- **ACTION ITEM**
Find the line in the data below that contains "[107,486,257,504] Workflow example". Return that line and all the lines after it, unchanged.

Version difference data:
####################
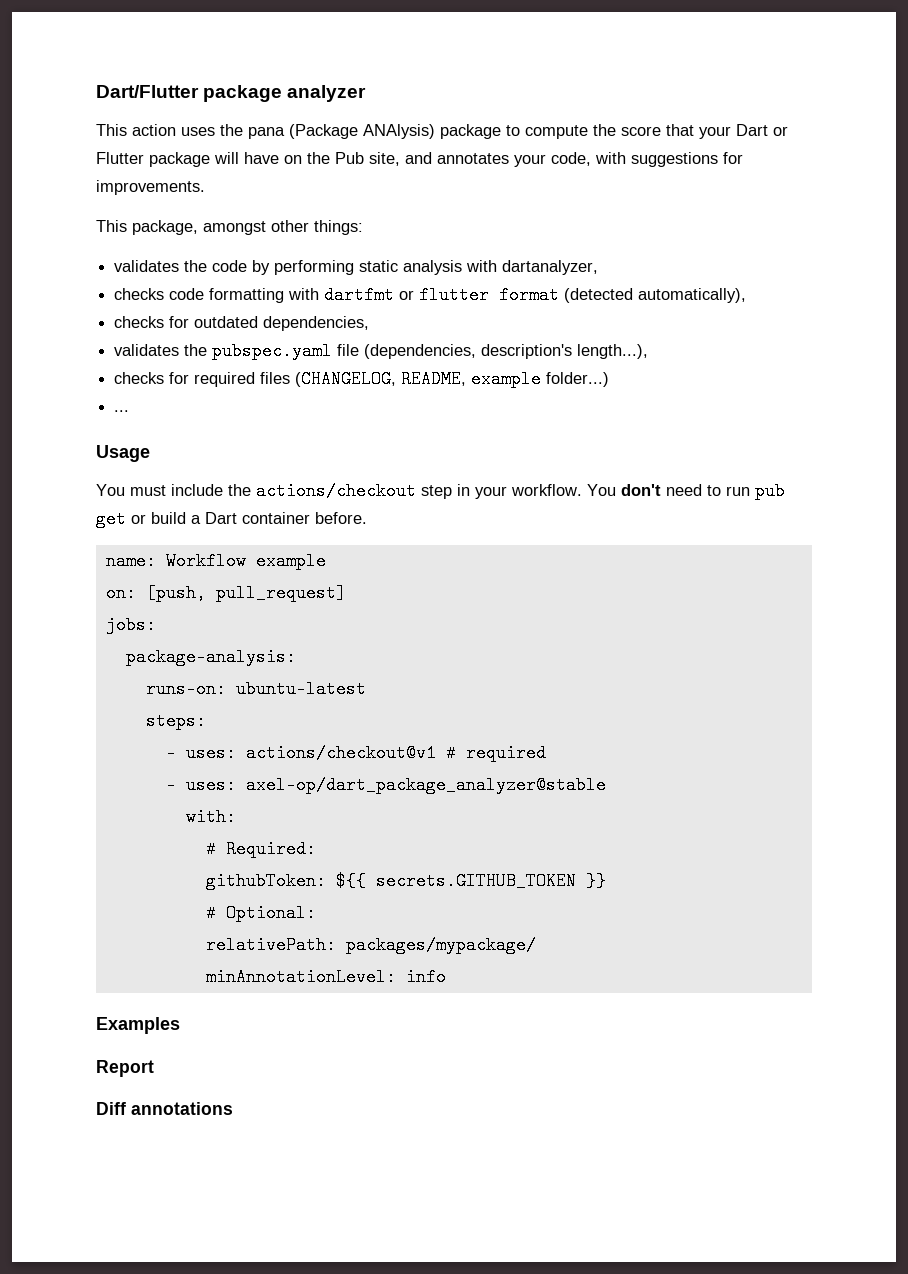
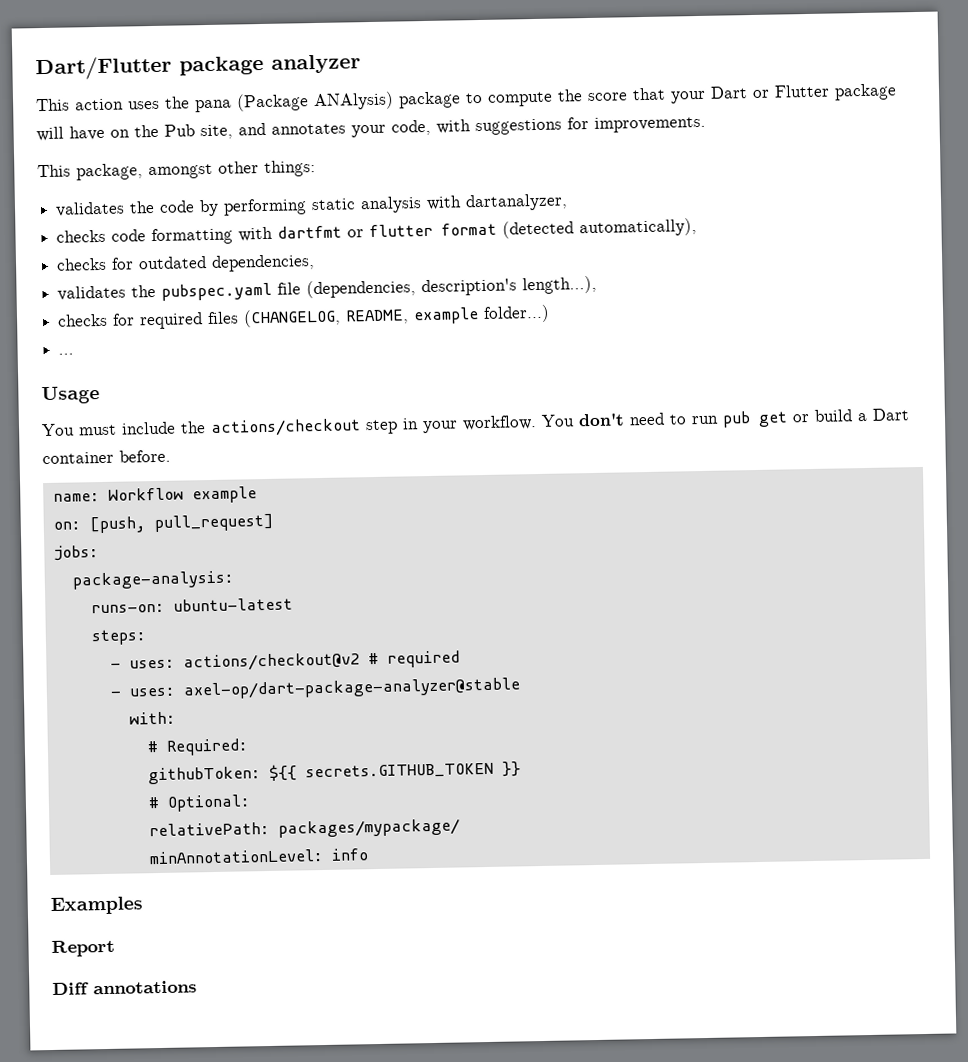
[245,744,436,762] actions/checkout@v1 -> [182,652,360,672] actions/checkout@v2
[245,776,606,794] axel-op/dart_package_analyzer@stable -> [182,677,520,700] axel-op/dart-package-analyzer@stable

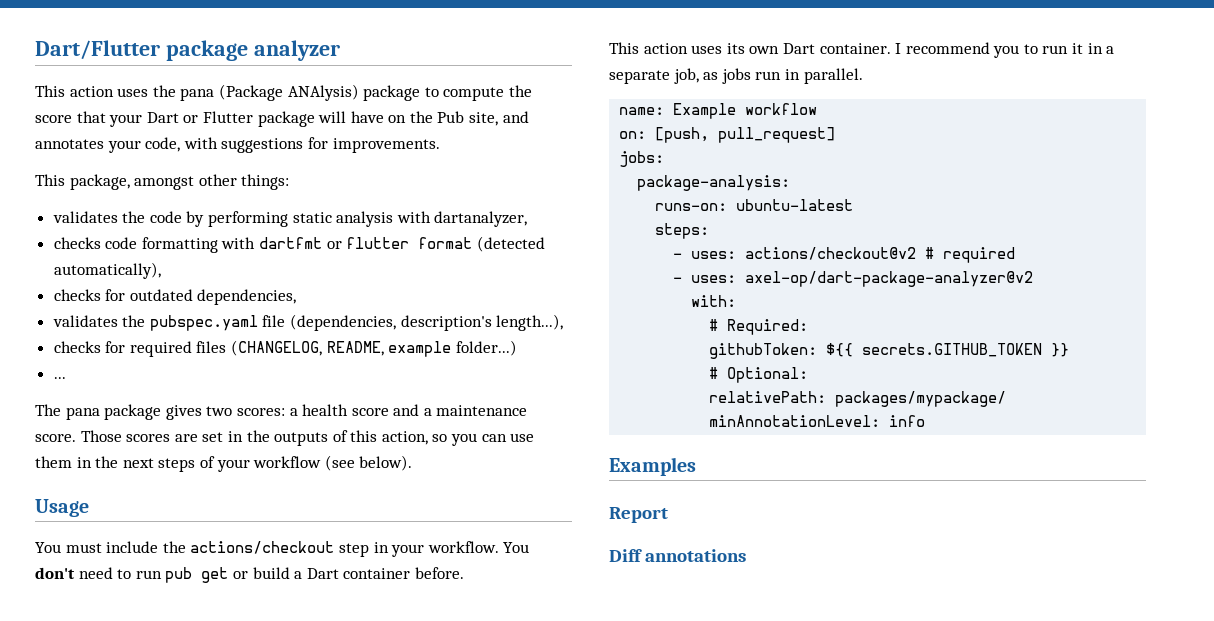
(75, 354) none -> [35,404,528,420] [35,430,535,446] [35,455,413,472] // The pana package gives two scores: a health score and a maintenance score. Those scores are set in the outputs of this action, so you can use them in the next steps of your workflow (see below).
(171, 456) none -> [609,42,1115,58] [609,68,863,84] // This action uses its own Dart container. I recommend you to run it in a separate job, as jobs run in parallel.
[107,486,257,504] Workflow example -> [673,103,818,119] Example workflow
[182,677,520,700] axel-op/dart-package-analyzer@stable -> [745,271,1034,287] axel-op/dart-package-analyzer@v2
####################
- **RESPONSE TO THE EXERCISE**
[107,486,257,504] Workflow example -> [673,103,818,119] Example workflow
[182,677,520,700] axel-op/dart-package-analyzer@stable -> [745,271,1034,287] axel-op/dart-package-analyzer@v2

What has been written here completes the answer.